Réunion du 25 mars 2010 à 9h30
Présence de l'avocat dès le début de la garde à vue — Discussion générale

Photo issue du site de l'Assemblée nationale ou de WikipediaAlain Vidalies :

Vous avez raison, madame la garde des sceaux, de parler de dignité de la personne, car tous ceux qui ont rencontré des citoyens sortant de garde à vue ont pu faire ce constat : la vérité judiciaire, la vérité policière, la nécessité de l'enquête ne peuvent jamais justifier cette humiliation.

Faut-il rappeler que, en 2007, le rapport du comité européen pour la prévention de la torture a dénoncé les conditions matérielles de la garde à vue en France ? La garde à vue, c'était à l'origine un statut fixant les droits d'une personne privée de liberté. Elle est devenue un instrument, un outil de mise en condition de la personne interrogée. Le temps n'est donc plus de disserter sur l'origine de cette dérive, mais d'apporter une réponse, dont l'urgence sociale et juridique est indéniable.

Le Gouvernement se contente de nous renvoyer à la future réforme de la procédure pénale – vous venez encore de le faire, madame la ministre.

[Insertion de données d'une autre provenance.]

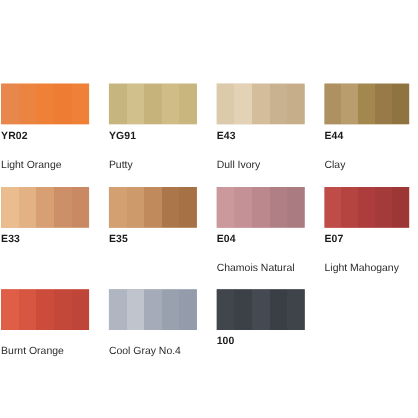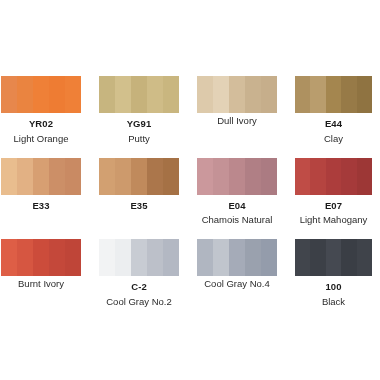"YR02" #swatch-sheet { text-align: center -> none }
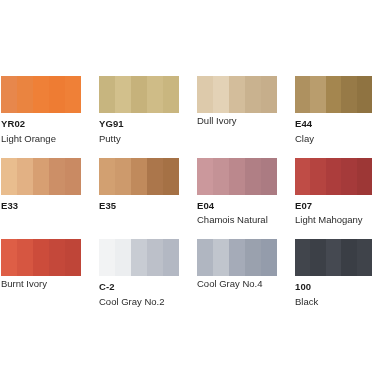"E43" div.swatch-code { html: none -> <div>E43</div> }
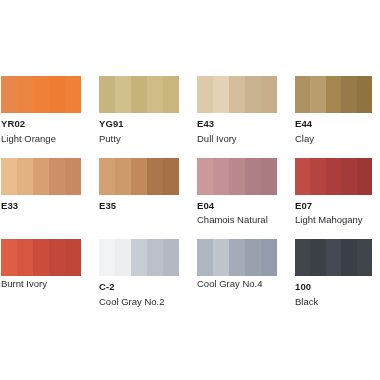"Light Orange" .swatch-name { margin-top: 1px -> 13px }
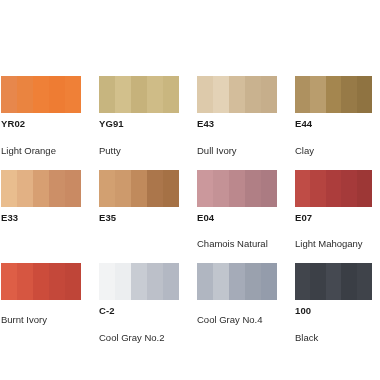"C-2" div.swatch-cell { html: <div> <div> <div></div> </div> <div>C-2</div> <div>Cool Gray No.2</div> </div> -> none }
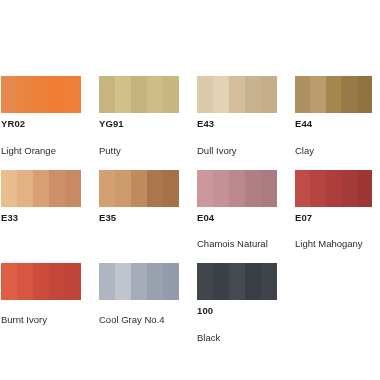"Burnt Ivory" div.swatch-name { text: Ivory -> Orange }
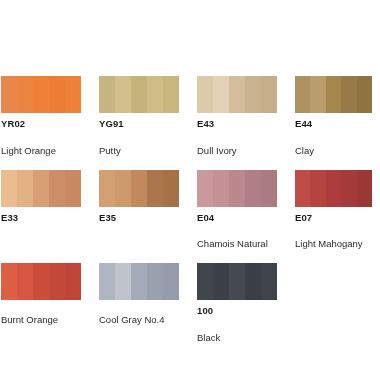"Black" div.swatch-name { html: <div>Black</div> -> none }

Or il est au moins une question qui doit être traitée en urgence, c'est celle de la présence et du rôle de l'avocat pendant la garde à vue. Nous aurons bien d'autres débats, et probablement des divergences. Des questions essentielles ont d'ailleurs déjà été posées : celle qu'a soulevée M. Goasguen à propos de l'identité du magistrat qui doit décider en matière de garde à vue, est capitale. Il faudrait que ce soit – ce serait un grand progrès – un magistrat du siège. Mais nous débattrons de la question le moment venu.

Ce que nous avons à résoudre aujourd'hui, c'est le problème de l'incertitude juridique, car les récentes décisions rendues par la Cour européenne des droits de l'homme sont évoquées, chaque jour, devant nos juridictions, et des annulations sont déjà intervenues. Vous écartez de nouveau cette réalité juridique en soutenant que ces arrêts n'ont qu'une valeur indicative. Ce débat juridique ne permet pas de sortir de l'incertitude. M. Costa, président de la Cour européenne des droits de l'homme, vous a répondu en indiquant que ses décisions s'imposent à tous les États signataires.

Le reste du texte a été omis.